# Directions
Locate the line containing "- 제8주 (104분반 5/2. 5/9, 105분반 5/3, 5/8)", then please write out that line and all the lines below it in the entries exactly.

(Extracted data entries)
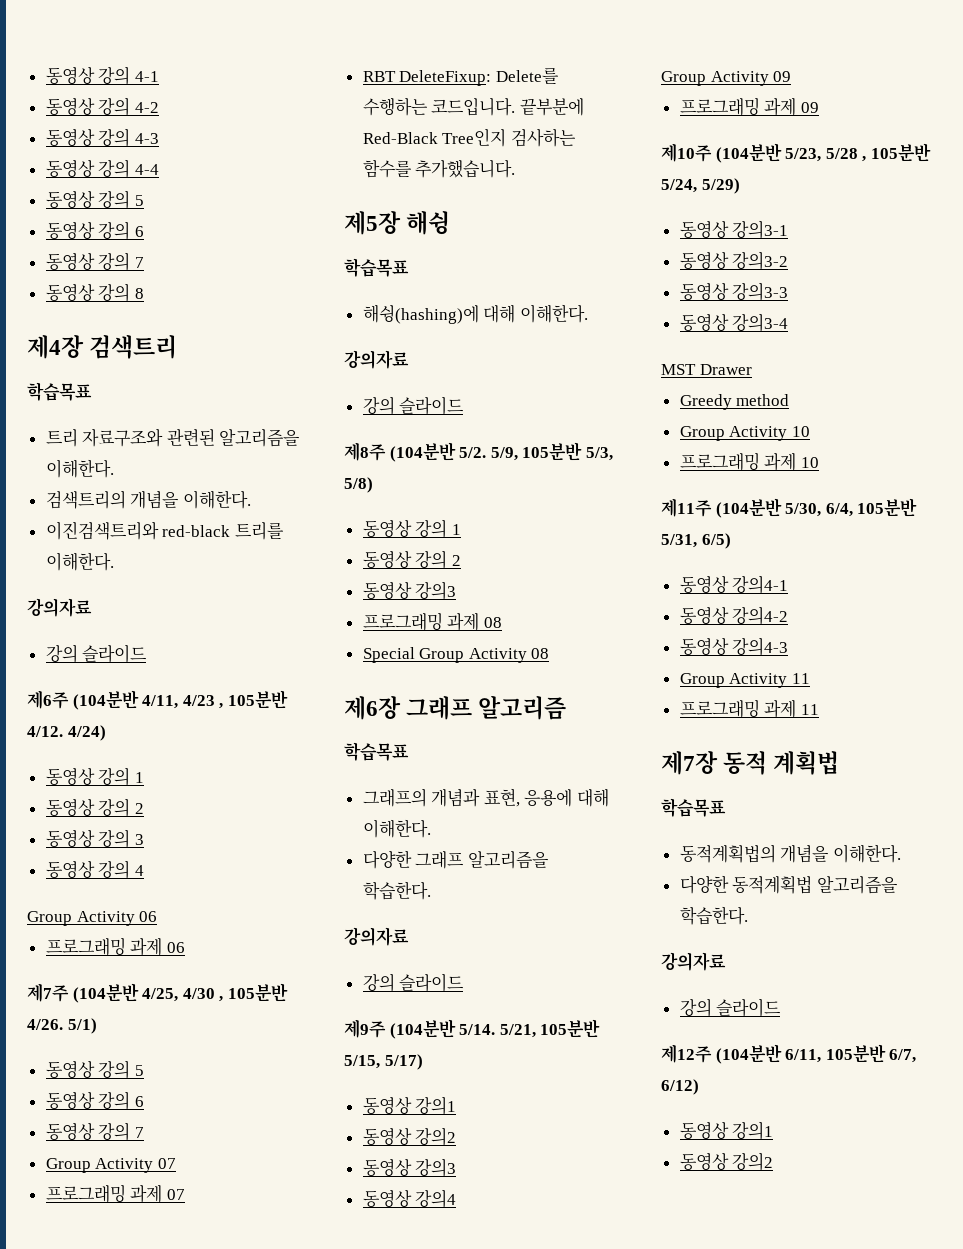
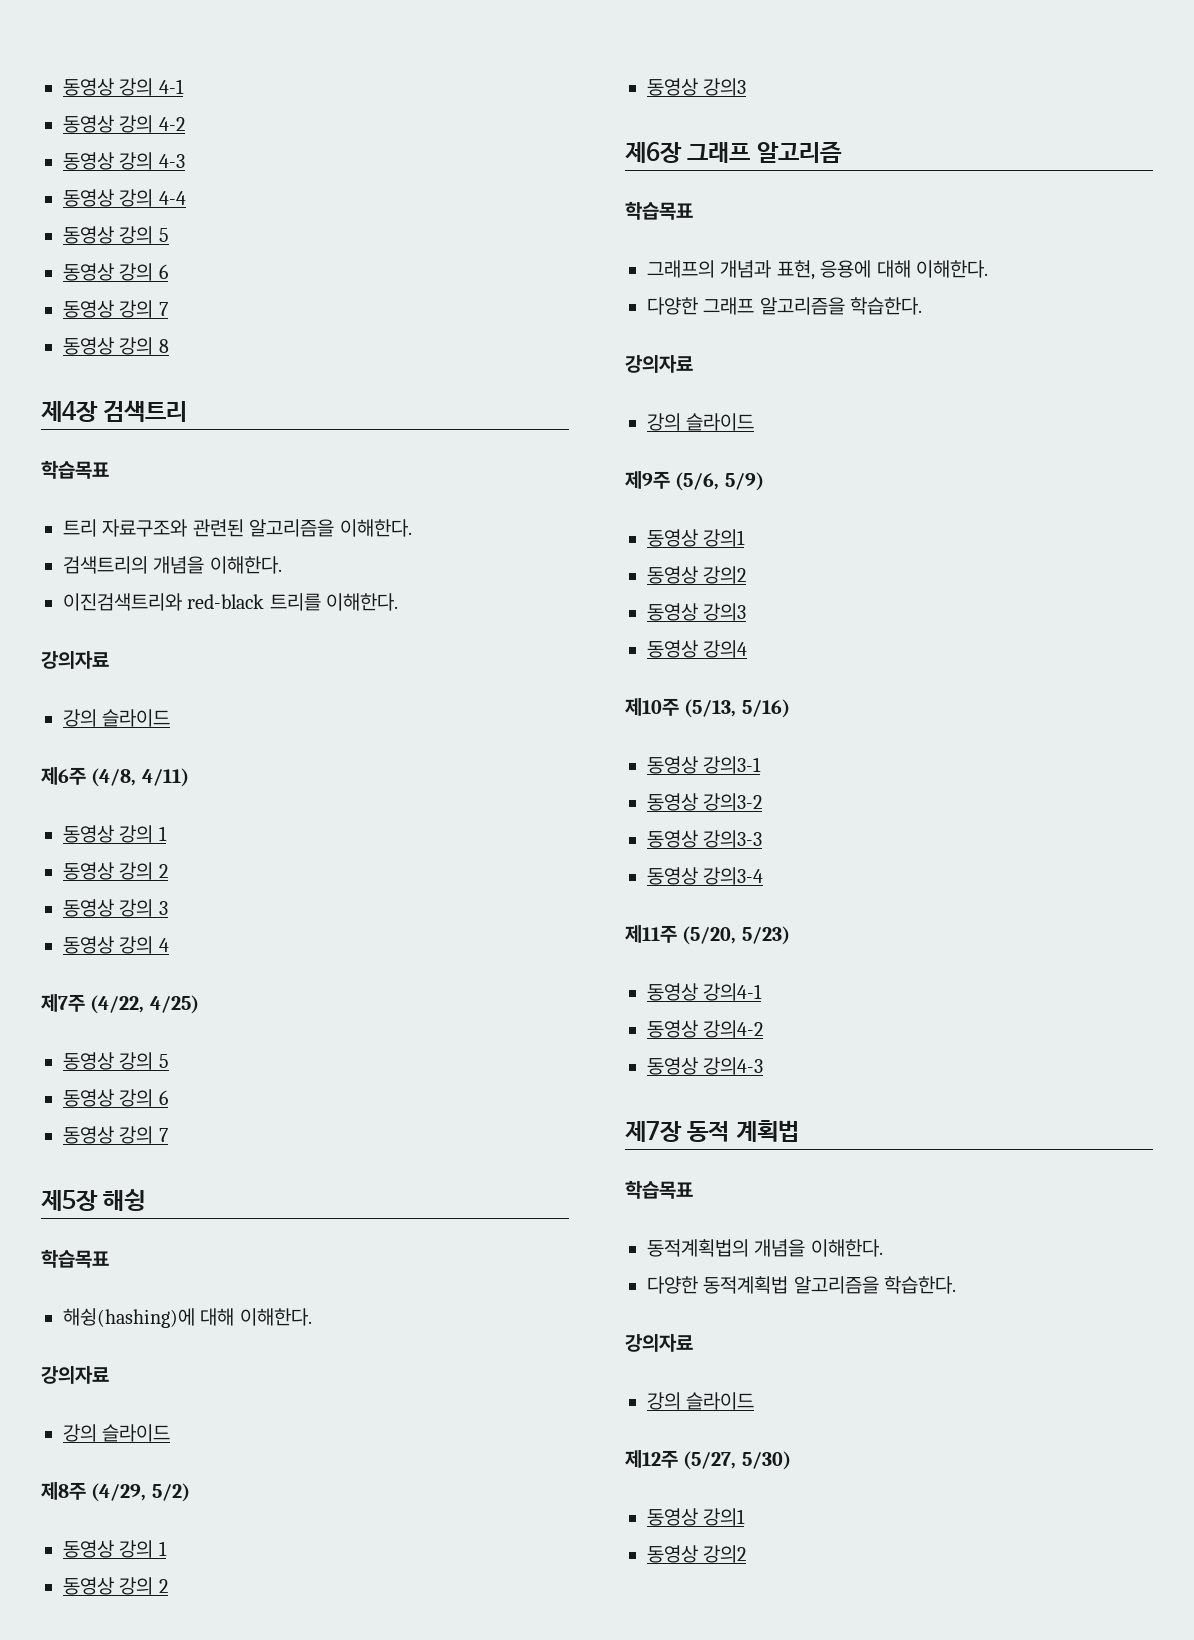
- 제6주 (104분반 4/11, 4/23 , 105분반 4/12. 4/24)
+ 제6주 (4/8, 4/11)
- Group Activity 06
- 프로그래밍 과제 06
- 제7주 (104분반 4/25, 4/30 , 105분반 4/26. 5/1)
+ 제7주 (4/22, 4/25)
  동영상 강의 5
  동영상 강의 6
  동영상 강의 7
- Group Activity 07
- 프로그래밍 과제 07
- RBT DeleteFixup: Delete를 수행하는 코드입니다. 끝부분에 Red-Black Tree인지 검사하는 함수를 추가했습니다.
- 제8주 (104분반 5/2. 5/9, 105분반 5/3, 5/8)
+ 제8주 (4/29, 5/2)
- 프로그래밍 과제 08
- Special Group Activity 08
- 제9주 (104분반 5/14. 5/21, 105분반 5/15, 5/17)
+ 제9주 (5/6, 5/9)
- Group Activity 09
- 프로그래밍 과제 09
- 제10주 (104분반 5/23, 5/28 , 105분반 5/24, 5/29)
+ 제10주 (5/13, 5/16)
- MST Drawer
- Greedy method
- Group Activity 10
- 프로그래밍 과제 10
- 제11주 (104분반 5/30, 6/4, 105분반 5/31, 6/5)
+ 제11주 (5/20, 5/23)
- Group Activity 11
- 프로그래밍 과제 11
- 제12주 (104분반 6/11, 105분반 6/7, 6/12)
+ 제12주 (5/27, 5/30)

# Reply
- 제8주 (104분반 5/2. 5/9, 105분반 5/3, 5/8)
+ 제8주 (4/29, 5/2)
- 프로그래밍 과제 08
- Special Group Activity 08
- 제9주 (104분반 5/14. 5/21, 105분반 5/15, 5/17)
+ 제9주 (5/6, 5/9)
- Group Activity 09
- 프로그래밍 과제 09
- 제10주 (104분반 5/23, 5/28 , 105분반 5/24, 5/29)
+ 제10주 (5/13, 5/16)
- MST Drawer
- Greedy method
- Group Activity 10
- 프로그래밍 과제 10
- 제11주 (104분반 5/30, 6/4, 105분반 5/31, 6/5)
+ 제11주 (5/20, 5/23)
- Group Activity 11
- 프로그래밍 과제 11
- 제12주 (104분반 6/11, 105분반 6/7, 6/12)
+ 제12주 (5/27, 5/30)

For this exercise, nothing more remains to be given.